Depuis le début de saison, l’équipe londonienne vit en effet un véritable cauchemar en Premier League, déjà vaincue à neuf reprises et flirtant dangereusement avec la zone de relégation. Une situation critique qui a été fatale, hier, à José Mourinho, démis de ses fonctions par Roman Abramovitch. Pourtant, l’équipe n’a pas changé. Toutes les stars sont là. Comme d’autres clubs, Chelsea est une Porsche. Sauf que Mourinho l’a envoyée dans le mur. Et lui avec.

Eden Hazard n’a pas marqué un but cette saison. Diego Costa mettait des buts et des coups. Il se concentre désormais uniquement sur sa seconde spécialité. Cesc Fabregas traîne sa peine. Nemanja Matic est à la rue. Il n’y a que Willian, impeccable et formidable tireur de coup-francs, qui surnage.

Pas une bonne nouvelle pour le PSG

Et pendant ce temps, José Mourinho n’a cessé d’attaquer ses joueurs. En les nommant directement. Le point de non-retour avait été largement dépassé avec bon nombre de ses cadres, Hazard en tête. Plus grave, au sein même du staff technique, le divorce était également consommé entre ses adjoints non-portugais.

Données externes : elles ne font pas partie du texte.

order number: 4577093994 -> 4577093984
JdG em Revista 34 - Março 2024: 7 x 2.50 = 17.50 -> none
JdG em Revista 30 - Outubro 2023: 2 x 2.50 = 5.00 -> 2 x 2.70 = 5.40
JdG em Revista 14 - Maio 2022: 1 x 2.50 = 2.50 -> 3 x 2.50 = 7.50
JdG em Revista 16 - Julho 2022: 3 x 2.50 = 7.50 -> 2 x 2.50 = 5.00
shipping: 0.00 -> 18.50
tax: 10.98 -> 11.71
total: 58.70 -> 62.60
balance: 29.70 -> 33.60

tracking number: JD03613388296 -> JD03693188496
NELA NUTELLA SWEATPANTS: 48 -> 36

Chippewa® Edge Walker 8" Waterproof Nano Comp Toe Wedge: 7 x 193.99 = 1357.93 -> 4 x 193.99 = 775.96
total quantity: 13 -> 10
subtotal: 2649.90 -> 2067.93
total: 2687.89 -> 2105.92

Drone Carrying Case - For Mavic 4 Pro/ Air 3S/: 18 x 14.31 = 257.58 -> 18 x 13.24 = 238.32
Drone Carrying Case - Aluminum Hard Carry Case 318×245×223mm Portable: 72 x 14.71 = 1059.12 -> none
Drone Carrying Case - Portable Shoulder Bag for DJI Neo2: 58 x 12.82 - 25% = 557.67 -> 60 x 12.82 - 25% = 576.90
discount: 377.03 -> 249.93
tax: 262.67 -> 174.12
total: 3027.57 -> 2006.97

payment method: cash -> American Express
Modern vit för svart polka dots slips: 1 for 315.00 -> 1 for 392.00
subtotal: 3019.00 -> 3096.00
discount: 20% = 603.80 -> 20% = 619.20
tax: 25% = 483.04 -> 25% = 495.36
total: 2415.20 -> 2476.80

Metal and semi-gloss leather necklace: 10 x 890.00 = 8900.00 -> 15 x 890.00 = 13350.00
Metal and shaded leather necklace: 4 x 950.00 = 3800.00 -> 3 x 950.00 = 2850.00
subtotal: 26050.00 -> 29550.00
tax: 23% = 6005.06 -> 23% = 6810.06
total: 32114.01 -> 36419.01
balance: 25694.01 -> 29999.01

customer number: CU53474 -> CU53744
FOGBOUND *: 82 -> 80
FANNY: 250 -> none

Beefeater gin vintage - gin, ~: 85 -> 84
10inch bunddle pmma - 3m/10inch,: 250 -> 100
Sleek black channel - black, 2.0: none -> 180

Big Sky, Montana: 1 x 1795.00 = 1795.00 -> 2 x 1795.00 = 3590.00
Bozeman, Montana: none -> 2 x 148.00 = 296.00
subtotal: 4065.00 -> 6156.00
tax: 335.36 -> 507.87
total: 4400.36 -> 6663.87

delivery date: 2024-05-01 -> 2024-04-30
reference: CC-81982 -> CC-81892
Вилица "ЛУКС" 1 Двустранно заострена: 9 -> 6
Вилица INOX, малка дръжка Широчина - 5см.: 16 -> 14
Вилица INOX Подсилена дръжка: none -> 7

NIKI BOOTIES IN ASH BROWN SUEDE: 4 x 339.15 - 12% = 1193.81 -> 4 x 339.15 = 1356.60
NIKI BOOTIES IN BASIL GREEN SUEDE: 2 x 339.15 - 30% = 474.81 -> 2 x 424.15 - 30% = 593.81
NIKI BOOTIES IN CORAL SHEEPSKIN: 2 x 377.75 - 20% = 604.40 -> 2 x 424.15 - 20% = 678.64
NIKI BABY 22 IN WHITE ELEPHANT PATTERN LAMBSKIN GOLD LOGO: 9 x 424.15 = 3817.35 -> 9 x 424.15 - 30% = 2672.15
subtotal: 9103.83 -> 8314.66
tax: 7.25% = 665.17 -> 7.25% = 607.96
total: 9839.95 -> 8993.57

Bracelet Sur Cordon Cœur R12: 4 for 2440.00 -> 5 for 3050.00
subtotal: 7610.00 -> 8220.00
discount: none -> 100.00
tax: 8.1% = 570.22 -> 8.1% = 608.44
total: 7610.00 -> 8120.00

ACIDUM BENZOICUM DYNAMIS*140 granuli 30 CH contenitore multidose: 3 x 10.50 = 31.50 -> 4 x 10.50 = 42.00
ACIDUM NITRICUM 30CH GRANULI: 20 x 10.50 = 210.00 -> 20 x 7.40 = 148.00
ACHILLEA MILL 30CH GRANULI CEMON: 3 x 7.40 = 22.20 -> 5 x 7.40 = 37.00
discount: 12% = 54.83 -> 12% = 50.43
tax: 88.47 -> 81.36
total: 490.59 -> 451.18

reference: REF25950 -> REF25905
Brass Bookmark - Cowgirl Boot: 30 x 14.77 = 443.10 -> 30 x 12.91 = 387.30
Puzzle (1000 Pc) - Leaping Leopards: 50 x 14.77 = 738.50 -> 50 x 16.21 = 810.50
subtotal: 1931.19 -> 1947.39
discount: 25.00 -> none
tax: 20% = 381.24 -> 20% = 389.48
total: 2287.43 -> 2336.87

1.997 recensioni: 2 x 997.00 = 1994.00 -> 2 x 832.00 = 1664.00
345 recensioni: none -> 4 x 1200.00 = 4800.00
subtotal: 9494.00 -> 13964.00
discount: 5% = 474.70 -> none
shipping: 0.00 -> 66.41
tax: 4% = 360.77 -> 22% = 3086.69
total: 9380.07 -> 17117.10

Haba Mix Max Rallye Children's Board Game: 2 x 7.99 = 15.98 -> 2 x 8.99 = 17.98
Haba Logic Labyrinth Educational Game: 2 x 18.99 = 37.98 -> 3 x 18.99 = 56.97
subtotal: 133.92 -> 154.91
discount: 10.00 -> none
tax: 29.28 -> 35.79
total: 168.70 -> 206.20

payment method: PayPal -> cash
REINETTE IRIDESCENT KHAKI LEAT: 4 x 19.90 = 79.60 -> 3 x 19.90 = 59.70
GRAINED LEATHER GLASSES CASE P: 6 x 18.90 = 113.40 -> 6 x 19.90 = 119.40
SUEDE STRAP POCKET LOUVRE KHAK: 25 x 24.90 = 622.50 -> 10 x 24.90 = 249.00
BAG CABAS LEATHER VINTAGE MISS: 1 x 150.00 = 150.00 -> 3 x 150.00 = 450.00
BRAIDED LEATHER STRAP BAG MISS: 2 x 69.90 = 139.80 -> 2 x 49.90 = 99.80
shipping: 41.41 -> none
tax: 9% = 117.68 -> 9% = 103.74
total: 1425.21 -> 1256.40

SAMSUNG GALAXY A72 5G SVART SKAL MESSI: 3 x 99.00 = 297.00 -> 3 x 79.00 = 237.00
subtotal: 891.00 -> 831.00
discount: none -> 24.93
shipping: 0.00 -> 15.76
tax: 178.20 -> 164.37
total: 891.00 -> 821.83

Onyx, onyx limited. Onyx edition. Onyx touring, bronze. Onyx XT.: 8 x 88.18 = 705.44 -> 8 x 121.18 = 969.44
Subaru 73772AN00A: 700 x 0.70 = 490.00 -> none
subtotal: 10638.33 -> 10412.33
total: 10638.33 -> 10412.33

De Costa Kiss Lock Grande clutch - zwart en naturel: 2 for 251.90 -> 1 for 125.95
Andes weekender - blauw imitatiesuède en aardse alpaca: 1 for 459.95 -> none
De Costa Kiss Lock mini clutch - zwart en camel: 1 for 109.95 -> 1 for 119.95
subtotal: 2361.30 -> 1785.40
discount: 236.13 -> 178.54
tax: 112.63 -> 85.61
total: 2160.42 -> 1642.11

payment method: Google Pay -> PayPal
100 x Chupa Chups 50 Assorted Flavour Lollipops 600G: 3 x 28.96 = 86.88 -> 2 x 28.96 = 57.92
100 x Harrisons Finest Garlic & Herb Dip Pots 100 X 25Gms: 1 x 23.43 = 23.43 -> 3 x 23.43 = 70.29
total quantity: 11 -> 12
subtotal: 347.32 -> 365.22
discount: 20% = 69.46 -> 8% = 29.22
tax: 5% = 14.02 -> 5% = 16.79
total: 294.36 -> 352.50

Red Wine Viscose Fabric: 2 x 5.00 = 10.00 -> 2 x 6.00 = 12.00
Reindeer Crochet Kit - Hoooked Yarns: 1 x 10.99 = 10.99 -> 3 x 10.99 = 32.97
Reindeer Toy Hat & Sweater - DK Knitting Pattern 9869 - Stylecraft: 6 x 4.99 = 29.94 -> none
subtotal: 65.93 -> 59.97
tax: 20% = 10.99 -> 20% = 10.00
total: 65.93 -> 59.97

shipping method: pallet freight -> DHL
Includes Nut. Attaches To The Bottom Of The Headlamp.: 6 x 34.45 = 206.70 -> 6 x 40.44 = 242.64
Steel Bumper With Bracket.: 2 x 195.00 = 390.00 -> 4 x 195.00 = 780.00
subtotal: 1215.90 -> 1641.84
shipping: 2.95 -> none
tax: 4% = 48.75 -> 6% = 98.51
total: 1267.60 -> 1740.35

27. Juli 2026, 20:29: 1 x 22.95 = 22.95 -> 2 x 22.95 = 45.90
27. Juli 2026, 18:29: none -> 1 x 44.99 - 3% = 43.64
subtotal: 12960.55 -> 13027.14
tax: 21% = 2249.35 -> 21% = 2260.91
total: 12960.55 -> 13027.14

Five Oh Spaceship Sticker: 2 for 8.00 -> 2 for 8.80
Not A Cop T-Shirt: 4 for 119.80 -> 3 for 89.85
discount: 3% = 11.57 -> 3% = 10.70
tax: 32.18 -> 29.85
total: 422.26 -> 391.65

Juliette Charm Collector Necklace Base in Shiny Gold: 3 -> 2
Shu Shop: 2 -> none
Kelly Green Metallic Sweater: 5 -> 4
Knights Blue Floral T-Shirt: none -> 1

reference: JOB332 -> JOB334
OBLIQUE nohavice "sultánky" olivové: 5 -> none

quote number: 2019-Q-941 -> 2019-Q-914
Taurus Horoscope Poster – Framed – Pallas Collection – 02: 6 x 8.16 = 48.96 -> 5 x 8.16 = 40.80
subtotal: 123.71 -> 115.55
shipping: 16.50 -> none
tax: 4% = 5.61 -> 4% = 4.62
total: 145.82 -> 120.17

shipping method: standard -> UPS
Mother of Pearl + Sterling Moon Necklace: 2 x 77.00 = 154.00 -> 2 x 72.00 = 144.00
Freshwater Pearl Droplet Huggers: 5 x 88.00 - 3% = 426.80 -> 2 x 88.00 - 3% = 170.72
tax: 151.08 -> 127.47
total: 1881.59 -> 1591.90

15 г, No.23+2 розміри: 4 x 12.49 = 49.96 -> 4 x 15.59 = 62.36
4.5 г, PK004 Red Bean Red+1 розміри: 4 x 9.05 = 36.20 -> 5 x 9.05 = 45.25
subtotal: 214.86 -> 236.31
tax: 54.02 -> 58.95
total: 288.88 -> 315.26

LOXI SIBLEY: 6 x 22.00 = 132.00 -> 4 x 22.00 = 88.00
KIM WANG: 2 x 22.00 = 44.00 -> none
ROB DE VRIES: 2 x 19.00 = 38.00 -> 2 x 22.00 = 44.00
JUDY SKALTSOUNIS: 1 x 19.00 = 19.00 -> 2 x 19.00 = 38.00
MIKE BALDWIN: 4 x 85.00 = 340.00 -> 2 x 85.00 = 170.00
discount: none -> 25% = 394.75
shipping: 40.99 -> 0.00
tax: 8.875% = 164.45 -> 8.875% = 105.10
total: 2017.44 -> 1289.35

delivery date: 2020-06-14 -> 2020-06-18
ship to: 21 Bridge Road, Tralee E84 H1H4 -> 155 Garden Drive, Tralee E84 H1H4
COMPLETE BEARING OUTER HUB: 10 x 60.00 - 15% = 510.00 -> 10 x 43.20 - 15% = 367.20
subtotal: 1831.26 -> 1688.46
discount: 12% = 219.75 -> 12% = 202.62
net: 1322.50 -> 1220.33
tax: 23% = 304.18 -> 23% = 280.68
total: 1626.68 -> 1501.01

Le départ d’Eva Carneiro, ravissante et très appréciée médecin des Blues en Angleterre, avait également fait un tort considérable à la réputation de Mourinho, dont le côté mégalo et despotique n’est plus à prouver. On se souvient qu’il avait déjà quitté le Real Madrid en étant en conflit ouvert avec Iker Casillas et Sergio Ramos, au bord du clash public avec Cristiano Ronaldo. Le technicien portugais n’a finalement rien retenu de cette période.

On peut alors se demander pourquoi Abramovitch a mis si longtemps à s’en séparer. La raison est double. En plus de jouir d’une immense cote de popularité auprès des fans du club, Mourinho aurait pu coûter plus de 50 millions d’euros en indemnités de licenciement.  Mais le «Special One» aurait fait preuve d’allégeance dans cette histoire.

Du coup, avec tous ces événements, on pourrait se dire que le match semble être du gâteau pour le PSG. Si la double confrontation avait lieu dans deux semaines, la réponse serait certainement oui. Mais il va falloir attendre deux mois pour que les deux clubs se retrouvent. Deux mois, c’est très long. Et le départ de Mourinho va remettre tous les compteurs à zéro et agir comme une délivrance sur l’effectif des Blues. Ce qui n’est pas une bonne nouvelle pour Paris.